Cholera and V. cholerae continue challenge to the world and by the beginning of the 21st century a new scenario emerged when variants of typical V. cholerae El Tor biotype were identified, causing cholera outbreaks, in many Asian and African countries5–7. Interestingly, these variants harbour some phenotypic and genotypic traits that are characteristics of the two major pandemic V. cholerae biotypes. Classical and El Tor biotypes were successful in determining cholera pandemic during the last century, but the emerging atypical El Tor strains are likely to have a similar performance to these biotypes considering the epidemiology of these variants. Moreover, in some of the outbreaks, due to these atypical El Tor strains, a much higher proportion of patients presenting severe dehydration have been noticed. This is in contrast with what usually occurs when typical El Tor strains are in charge. In general, cholera produced by the classical biotype is more severe than that caused by El Tor, on the other hand, El Tor biotype presents an higher ecological fitness, with long persistence in the aquatic environment8. In the Fig. the current geographic distribution of these variants is represented. The black labelled countries are those where distinct atypical El Tor strains, the Matlab and Mozambique variants and the altered and hybrid El Tor, were characterized as determinants of outbreaks and, in some of these, there is no longer cholera outbreak due to typical El Tor lineage5. The hatched countries are those where one or more of the variants have been associated with cholera cases.

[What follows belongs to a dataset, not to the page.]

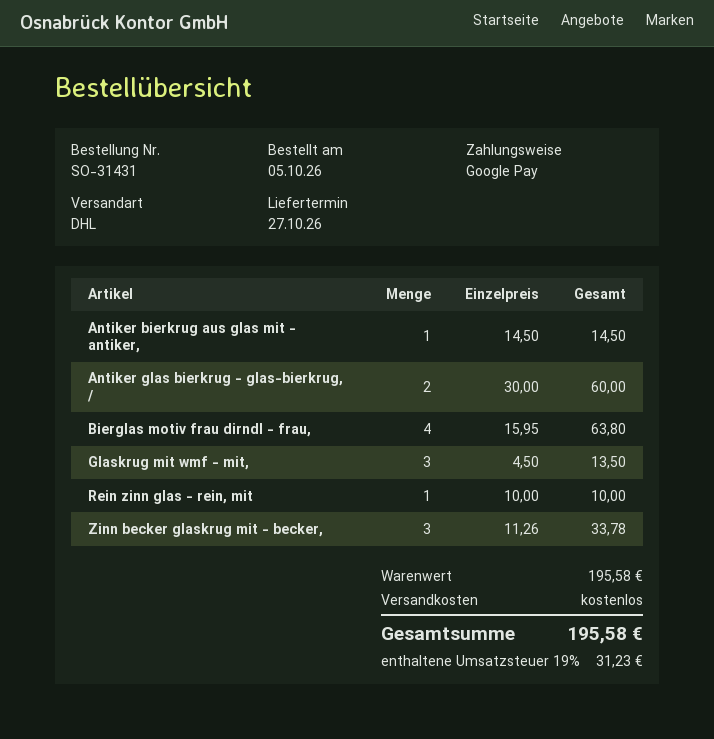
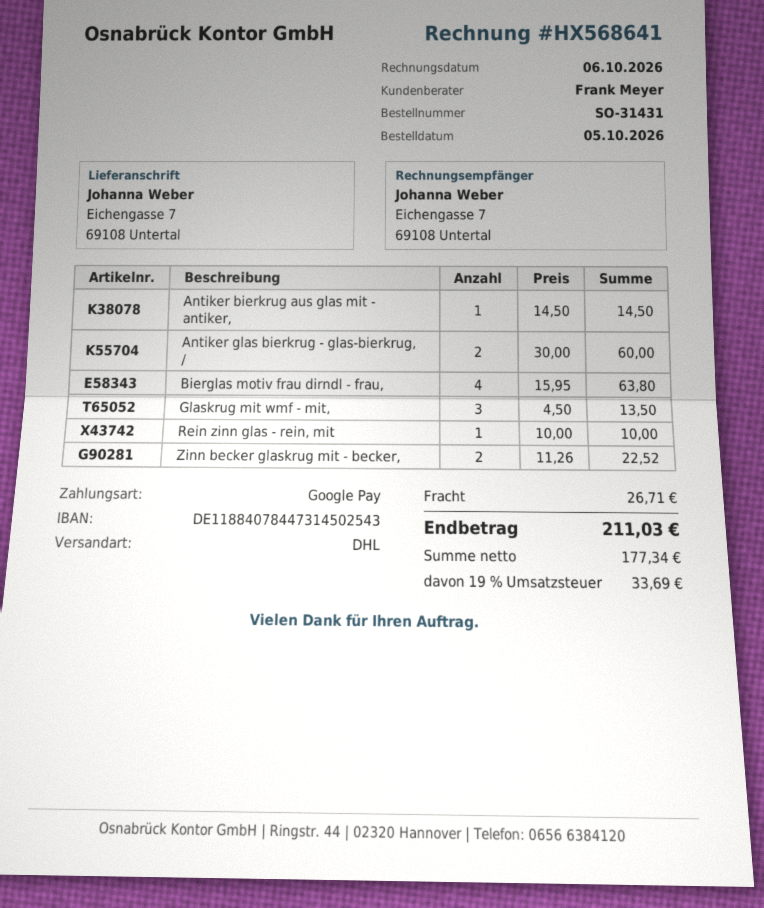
Zinn becker glaskrug mit - becker,: 3 x 11.26 = 33.78 -> 2 x 11.26 = 22.52
shipping: 0.00 -> 26.71
tax: 19% = 31.23 -> 19% = 33.69
total: 195.58 -> 211.03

- Map showing the scenario of the spread of atypical V. cholerae. Countries where any atypical strain was the determinant of cholera outbreak (black label


Na-Ubol et al9, in this issue, enlarge this picture presenting a detailed genetic characterization of one representative collection of clinical V. cholerae O1 from Thailand recovered over 24 years (1986-2009). Their results showed the hybrid biotype of V. cholerae O1 strains co-circulating in Thailand, with the typical El Tor, since 1986. Considering their collection, the typical El Tor strains were found for the last time in 1992, when the El Tor variant biotype carrying ctxB C/rstRE/C emerged in the country. During 1993-2009 the majority of the strains characterized belonged to El Tor variants group including the hybrid biotype that harbours the classical cholera toxin allele ctxB. Therefore, Thailand is one of the Asian countries where the typical El Tor strains were displaced by the variants.
All the evidences on the shifting in the prevalence of the major V. cholerae El Tor lineage, as determinant of cholera epidemic, stress the urgency to perform genetic characterization of clinical V. cholerae isolates from the ongoing, as well previous cholera outbreaks.
The current scenario of the distribution in the world, of the atypical El Tor strains causing cholera epidemics, reveals that distinct pathogenic strains harbouring a combination of biotype traits, that can be genes coding for both virulence and ecological fitness, are likely to be successful as important public health threats.